Version difference data:
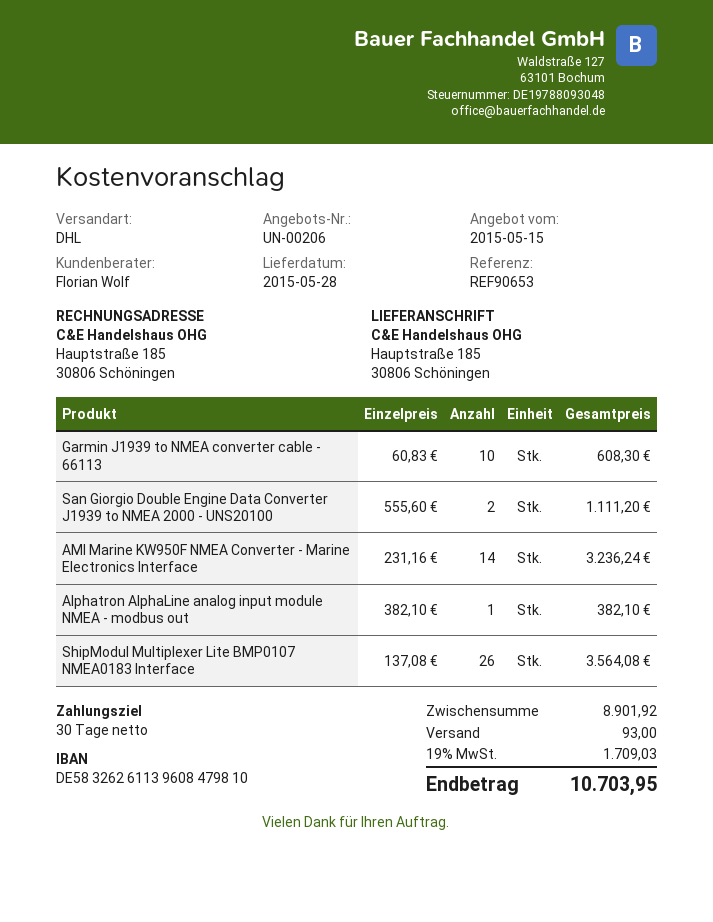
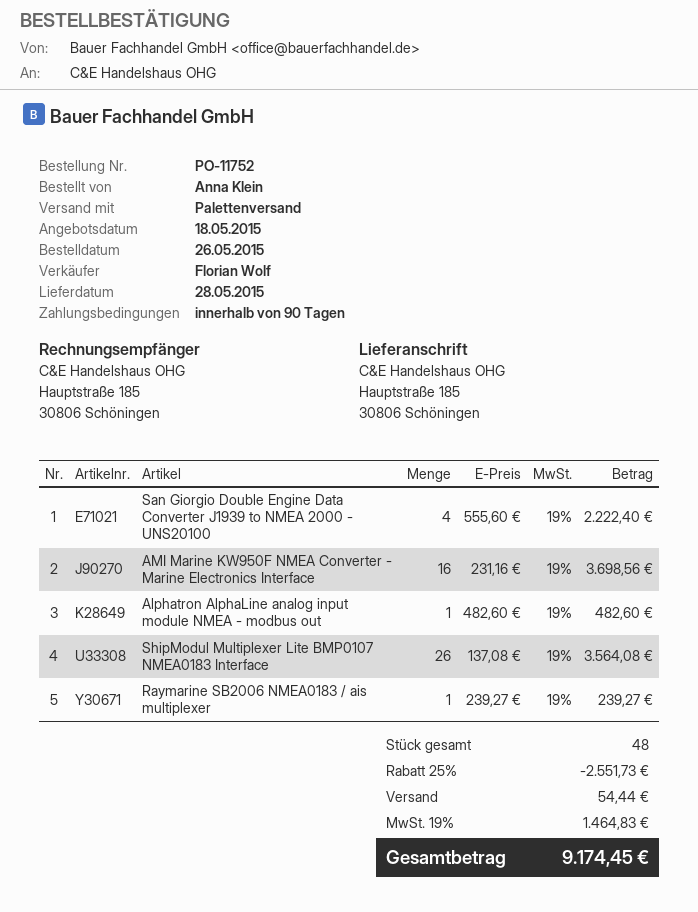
quote date: 2015-05-15 -> 2015-05-18
payment terms: 30 days -> 90 days
shipping method: DHL -> pallet freight
Garmin J1939 to NMEA converter cable - 66113: 10 x 60.83 = 608.30 -> none
San Giorgio Double Engine Data Converter J1939 to NMEA 2000 - UNS20100: 2 x 555.60 = 1111.20 -> 4 x 555.60 = 2222.40
AMI Marine KW950F NMEA Converter - Marine Electronics Interface: 14 x 231.16 = 3236.24 -> 16 x 231.16 = 3698.56
Alphatron AlphaLine analog input module NMEA - modbus out: 1 x 382.10 = 382.10 -> 1 x 482.60 = 482.60
Raymarine SB2006 NMEA0183 / ais multiplexer: none -> 1 x 239.27 = 239.27
discount: none -> 25% = 2551.73
shipping: 93.00 -> 54.44
tax: 19% = 1709.03 -> 19% = 1464.83
total: 10703.95 -> 9174.45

PROBLEM REQUIREMENTS: The records must be copied with no word altered, and without their pictures.

OUTPUT FOR THIS EXERCISE:
quote date: 2015-05-15 -> 2015-05-18
payment terms: 30 days -> 90 days
shipping method: DHL -> pallet freight
Garmin J1939 to NMEA converter cable - 66113: 10 x 60.83 = 608.30 -> none
San Giorgio Double Engine Data Converter J1939 to NMEA 2000 - UNS20100: 2 x 555.60 = 1111.20 -> 4 x 555.60 = 2222.40
AMI Marine KW950F NMEA Converter - Marine Electronics Interface: 14 x 231.16 = 3236.24 -> 16 x 231.16 = 3698.56
Alphatron AlphaLine analog input module NMEA - modbus out: 1 x 382.10 = 382.10 -> 1 x 482.60 = 482.60
Raymarine SB2006 NMEA0183 / ais multiplexer: none -> 1 x 239.27 = 239.27
discount: none -> 25% = 2551.73
shipping: 93.00 -> 54.44
tax: 19% = 1709.03 -> 19% = 1464.83
total: 10703.95 -> 9174.45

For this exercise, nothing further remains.